::: Input for this task :::
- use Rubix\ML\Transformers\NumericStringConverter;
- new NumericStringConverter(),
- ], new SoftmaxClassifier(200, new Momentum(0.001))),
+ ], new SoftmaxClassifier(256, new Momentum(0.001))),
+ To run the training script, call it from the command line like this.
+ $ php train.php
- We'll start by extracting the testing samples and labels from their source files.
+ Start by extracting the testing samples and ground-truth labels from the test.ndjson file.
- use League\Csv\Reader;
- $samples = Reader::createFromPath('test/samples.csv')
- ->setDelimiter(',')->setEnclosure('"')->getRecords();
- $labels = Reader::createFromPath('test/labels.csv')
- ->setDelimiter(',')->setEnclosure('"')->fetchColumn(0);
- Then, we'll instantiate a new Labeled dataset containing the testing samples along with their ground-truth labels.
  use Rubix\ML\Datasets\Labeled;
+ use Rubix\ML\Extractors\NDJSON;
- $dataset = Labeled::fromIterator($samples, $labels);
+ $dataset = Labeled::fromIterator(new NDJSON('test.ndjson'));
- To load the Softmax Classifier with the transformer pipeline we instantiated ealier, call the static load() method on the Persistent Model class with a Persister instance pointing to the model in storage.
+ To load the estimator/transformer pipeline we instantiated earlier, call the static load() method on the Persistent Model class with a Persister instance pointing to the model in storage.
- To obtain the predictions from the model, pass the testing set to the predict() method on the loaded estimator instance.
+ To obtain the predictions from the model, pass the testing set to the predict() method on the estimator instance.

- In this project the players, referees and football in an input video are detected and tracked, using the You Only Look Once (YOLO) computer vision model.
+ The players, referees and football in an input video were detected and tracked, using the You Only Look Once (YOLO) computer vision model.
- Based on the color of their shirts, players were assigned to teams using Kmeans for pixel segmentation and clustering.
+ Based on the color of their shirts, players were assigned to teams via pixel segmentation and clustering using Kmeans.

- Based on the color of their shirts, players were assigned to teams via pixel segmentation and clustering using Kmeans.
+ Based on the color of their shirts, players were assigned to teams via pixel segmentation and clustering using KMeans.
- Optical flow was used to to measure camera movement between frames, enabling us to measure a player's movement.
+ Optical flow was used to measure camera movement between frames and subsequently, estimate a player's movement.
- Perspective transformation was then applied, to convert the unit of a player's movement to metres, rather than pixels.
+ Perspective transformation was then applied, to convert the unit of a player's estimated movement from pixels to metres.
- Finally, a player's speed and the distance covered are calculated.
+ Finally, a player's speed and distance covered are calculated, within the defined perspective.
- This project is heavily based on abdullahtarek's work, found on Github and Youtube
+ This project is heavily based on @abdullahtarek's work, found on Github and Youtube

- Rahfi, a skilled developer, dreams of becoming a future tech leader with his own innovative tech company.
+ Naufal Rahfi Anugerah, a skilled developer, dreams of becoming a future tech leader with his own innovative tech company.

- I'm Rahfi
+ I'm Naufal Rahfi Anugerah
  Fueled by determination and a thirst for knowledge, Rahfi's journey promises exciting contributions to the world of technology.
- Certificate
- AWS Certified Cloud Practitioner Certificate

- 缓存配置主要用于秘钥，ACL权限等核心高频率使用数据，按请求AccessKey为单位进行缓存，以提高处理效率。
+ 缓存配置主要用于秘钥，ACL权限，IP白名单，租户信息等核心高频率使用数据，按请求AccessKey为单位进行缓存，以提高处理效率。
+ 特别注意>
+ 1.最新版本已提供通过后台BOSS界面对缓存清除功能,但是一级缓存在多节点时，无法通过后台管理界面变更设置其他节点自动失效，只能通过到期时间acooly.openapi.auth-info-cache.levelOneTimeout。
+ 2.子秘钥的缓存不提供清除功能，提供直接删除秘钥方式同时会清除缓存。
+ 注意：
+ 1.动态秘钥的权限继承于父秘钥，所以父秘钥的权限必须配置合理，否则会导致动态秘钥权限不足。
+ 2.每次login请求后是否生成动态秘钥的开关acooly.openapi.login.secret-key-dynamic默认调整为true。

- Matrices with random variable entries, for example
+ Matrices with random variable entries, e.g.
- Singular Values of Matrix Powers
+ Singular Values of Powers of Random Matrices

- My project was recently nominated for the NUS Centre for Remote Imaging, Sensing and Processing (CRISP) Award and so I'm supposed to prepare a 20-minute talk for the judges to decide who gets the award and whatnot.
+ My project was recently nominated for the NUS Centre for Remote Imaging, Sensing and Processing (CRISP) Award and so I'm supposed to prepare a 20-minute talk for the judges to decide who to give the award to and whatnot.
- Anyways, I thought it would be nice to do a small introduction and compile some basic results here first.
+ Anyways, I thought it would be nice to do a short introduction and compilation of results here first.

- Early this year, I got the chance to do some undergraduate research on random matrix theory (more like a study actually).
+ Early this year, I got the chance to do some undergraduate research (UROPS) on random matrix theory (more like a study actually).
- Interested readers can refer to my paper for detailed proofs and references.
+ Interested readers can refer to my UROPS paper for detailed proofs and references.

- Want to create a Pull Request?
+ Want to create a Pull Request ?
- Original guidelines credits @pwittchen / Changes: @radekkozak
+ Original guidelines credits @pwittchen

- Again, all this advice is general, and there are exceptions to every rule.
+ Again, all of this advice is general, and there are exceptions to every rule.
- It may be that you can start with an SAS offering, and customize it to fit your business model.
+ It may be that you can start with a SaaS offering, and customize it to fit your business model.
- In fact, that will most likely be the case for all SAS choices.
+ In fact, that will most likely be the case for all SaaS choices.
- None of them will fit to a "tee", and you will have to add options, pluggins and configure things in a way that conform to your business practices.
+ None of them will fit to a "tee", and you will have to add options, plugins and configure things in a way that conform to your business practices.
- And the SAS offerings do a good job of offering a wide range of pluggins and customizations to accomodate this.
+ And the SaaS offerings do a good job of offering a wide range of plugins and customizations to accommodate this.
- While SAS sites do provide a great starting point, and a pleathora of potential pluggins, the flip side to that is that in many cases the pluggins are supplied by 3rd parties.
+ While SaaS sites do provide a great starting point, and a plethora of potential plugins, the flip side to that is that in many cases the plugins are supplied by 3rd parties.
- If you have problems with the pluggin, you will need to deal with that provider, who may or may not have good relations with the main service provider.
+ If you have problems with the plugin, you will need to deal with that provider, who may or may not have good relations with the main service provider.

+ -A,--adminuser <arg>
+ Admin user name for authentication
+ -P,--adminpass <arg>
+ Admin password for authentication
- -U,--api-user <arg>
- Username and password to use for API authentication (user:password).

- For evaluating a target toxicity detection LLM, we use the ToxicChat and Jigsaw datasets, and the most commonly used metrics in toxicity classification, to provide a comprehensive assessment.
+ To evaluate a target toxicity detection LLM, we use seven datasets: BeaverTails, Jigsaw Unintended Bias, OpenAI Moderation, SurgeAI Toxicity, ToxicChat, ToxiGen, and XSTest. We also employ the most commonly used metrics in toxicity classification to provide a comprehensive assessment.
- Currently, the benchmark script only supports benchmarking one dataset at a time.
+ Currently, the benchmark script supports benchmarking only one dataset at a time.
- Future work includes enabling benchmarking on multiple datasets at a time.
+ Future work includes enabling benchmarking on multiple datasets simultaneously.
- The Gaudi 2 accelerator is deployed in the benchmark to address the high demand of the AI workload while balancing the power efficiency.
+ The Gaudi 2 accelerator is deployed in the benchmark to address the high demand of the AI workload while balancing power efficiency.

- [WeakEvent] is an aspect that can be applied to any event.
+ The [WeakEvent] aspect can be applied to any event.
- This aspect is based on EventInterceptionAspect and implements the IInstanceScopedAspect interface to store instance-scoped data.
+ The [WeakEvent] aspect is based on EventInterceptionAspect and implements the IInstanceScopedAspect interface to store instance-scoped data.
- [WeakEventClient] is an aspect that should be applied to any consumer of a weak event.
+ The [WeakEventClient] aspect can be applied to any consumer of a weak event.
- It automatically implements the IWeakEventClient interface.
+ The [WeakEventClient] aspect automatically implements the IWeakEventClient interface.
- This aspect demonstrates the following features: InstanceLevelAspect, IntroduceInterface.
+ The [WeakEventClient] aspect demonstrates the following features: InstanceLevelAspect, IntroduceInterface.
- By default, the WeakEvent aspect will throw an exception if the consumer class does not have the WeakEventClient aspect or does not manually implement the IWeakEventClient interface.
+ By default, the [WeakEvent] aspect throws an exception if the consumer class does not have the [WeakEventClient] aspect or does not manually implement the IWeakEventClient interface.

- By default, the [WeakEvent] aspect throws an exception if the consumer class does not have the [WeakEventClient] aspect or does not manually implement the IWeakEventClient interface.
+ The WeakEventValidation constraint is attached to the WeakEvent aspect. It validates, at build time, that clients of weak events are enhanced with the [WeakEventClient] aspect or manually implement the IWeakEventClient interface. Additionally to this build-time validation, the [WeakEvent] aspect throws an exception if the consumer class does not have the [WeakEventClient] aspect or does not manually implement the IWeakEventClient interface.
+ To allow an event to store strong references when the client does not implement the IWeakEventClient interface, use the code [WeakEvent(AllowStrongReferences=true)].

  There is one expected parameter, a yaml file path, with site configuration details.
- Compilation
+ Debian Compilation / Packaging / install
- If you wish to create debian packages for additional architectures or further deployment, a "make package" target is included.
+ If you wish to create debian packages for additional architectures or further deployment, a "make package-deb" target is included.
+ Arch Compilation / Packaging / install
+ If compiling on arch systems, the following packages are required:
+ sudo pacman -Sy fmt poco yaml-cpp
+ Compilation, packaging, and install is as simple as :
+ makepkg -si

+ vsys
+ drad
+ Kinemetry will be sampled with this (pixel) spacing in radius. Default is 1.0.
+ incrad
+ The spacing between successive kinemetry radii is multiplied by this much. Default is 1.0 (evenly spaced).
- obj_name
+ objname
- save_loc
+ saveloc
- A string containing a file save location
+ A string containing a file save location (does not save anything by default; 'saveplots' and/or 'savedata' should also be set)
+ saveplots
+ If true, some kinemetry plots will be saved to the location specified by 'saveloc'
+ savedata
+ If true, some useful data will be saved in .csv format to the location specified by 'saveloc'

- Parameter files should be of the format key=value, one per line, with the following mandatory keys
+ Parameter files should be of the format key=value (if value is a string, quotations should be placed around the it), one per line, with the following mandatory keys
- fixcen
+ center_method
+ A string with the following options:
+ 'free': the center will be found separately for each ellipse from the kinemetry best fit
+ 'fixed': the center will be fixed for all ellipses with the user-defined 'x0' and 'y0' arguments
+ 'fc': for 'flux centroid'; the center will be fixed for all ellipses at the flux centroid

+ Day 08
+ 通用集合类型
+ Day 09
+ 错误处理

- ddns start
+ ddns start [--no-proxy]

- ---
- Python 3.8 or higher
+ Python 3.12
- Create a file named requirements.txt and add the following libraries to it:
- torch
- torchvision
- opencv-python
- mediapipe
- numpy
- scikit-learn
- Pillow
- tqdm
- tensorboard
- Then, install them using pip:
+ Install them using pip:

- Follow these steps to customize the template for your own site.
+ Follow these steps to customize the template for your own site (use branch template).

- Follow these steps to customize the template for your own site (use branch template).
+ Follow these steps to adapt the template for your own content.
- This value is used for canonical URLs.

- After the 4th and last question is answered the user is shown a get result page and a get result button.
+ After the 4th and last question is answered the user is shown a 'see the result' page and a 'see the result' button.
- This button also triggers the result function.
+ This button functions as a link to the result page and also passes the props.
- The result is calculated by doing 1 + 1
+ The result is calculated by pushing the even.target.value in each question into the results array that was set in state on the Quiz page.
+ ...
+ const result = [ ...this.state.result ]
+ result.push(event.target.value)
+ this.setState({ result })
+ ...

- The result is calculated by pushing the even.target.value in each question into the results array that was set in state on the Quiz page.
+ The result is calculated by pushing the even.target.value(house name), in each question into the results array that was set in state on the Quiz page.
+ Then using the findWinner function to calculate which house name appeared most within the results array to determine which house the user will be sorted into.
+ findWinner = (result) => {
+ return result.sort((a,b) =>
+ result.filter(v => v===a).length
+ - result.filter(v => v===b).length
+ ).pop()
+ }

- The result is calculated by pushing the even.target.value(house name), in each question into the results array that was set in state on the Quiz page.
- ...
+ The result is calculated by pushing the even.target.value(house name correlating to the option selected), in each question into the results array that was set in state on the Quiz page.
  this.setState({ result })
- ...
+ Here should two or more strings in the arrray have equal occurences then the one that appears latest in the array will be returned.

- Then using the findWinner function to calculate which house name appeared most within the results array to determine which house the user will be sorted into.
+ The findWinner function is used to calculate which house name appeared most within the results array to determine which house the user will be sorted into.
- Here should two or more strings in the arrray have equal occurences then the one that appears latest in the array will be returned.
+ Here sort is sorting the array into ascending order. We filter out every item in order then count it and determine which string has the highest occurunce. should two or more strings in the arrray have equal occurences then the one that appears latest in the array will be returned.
:::
* _Problem to solve_: Would you please show every line of the material above that includes the string "Singular"?

* _Result of this task_:
- Singular Values of Matrix Powers
+ Singular Values of Powers of Random Matrices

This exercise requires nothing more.